Gary Vikan was director of the Walters Art Museum in Baltimore from 1994 to 2013.
The British Commission for the Reunification of the Parthenon Sculptures cites a recent New York Times article and statements by Gary Vikan, former director of the Baltimore museum.
"If anyone tells me that the British Museum will somehow be emptied by the return of the Parthenon sculptures to Greece, that's nonsense", commented Gary Vikan, director of the Walters Art Museum in Baltimore from 1994 to 2013.
Prior to his work in Baltimore, Vikan was a senior fellow at Harvard's Center for Byzantine Studies at Dumbarton Oaks in Washington. He is a graduate of the Harvard Program for Art Museum Directors and the National Arts Strategies Chief Executive Program.
Vikan notes, "When I first entered the curatorial world, it was like the Wild West. Curators and museum directors wanted to acquire important works. They wanted to be the ones to get this painting, this sculpture, etc".
According to him, respective countries can - and do - make demands for antiquities that became illegal to export without official permission when it was already too late. "Italy, for example, has had such a law since 1909," he says.

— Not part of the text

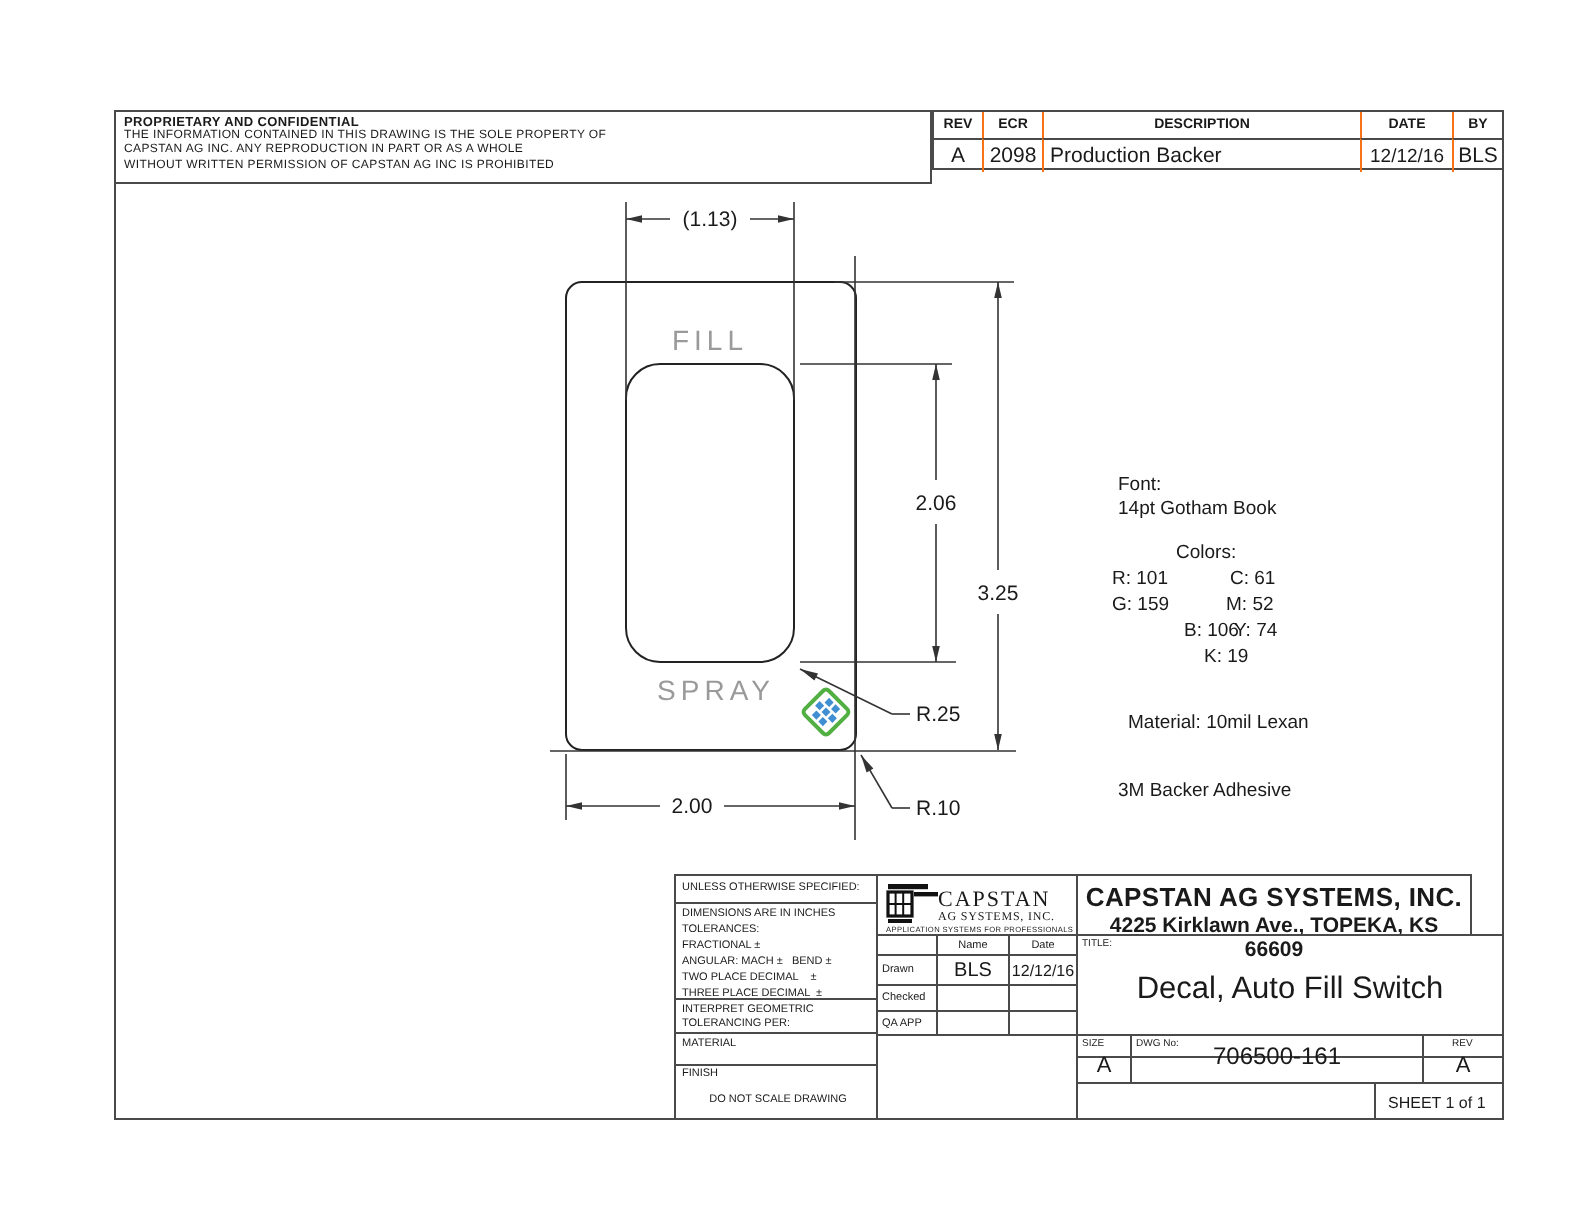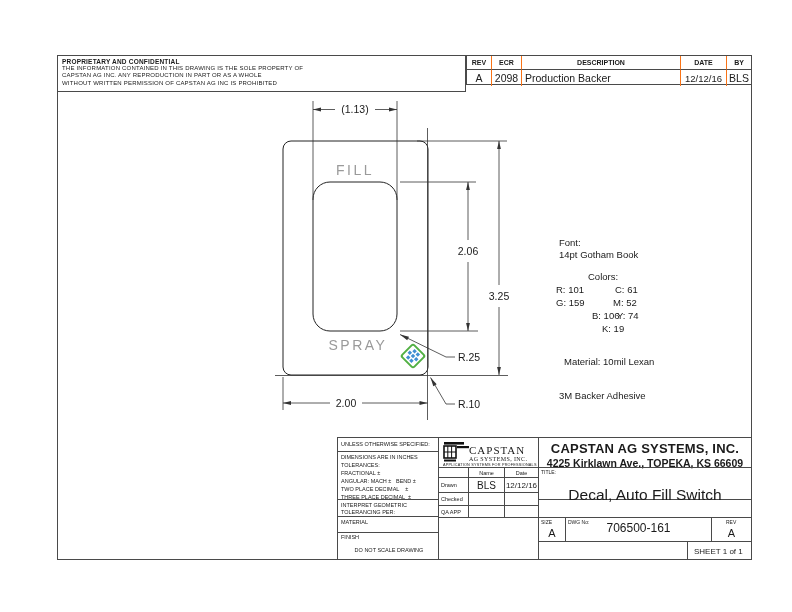"CAPSTAN AG SYSTEMS, INC." div.abs { width: 214px -> 198px }
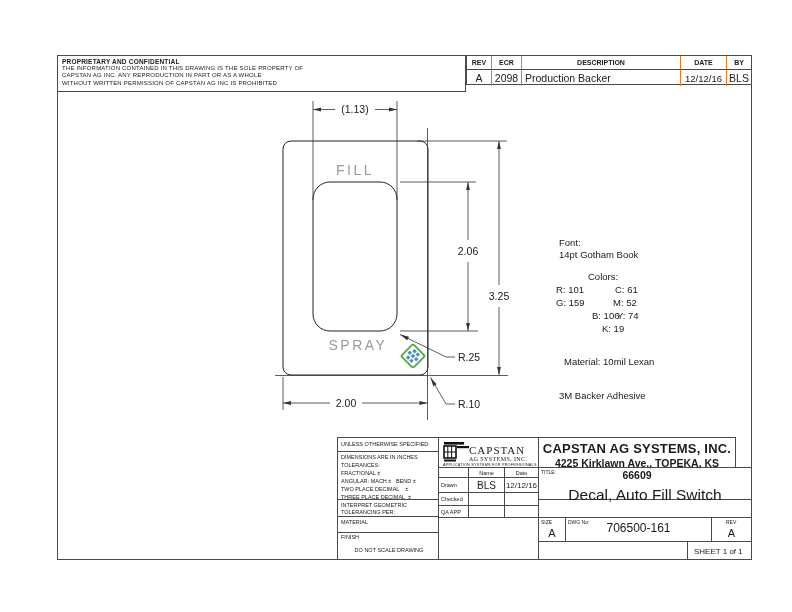"Decal, Auto Fill Switch" div.abs { height: 33px -> 62px }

Vikan, a former museum director, said that while he fully supports repatriation campaigns, the cost to museums is not just the loss of objects already in the collection. Given their limited acquisition budgets, U.S. museums rely on donations of antiquities, and now donors who do not have the necessary documents may be reluctant to donate and museums reluctant to accept them.
However, he is not concerned that the major museums, which typically display only a fraction of their holdings, will be hit hard by the increased repatriation efforts.
"If someone tells me that the British Museum will be emptied if the Parthenon sculptures are sent back to Greece, that's nonsense," he concluded.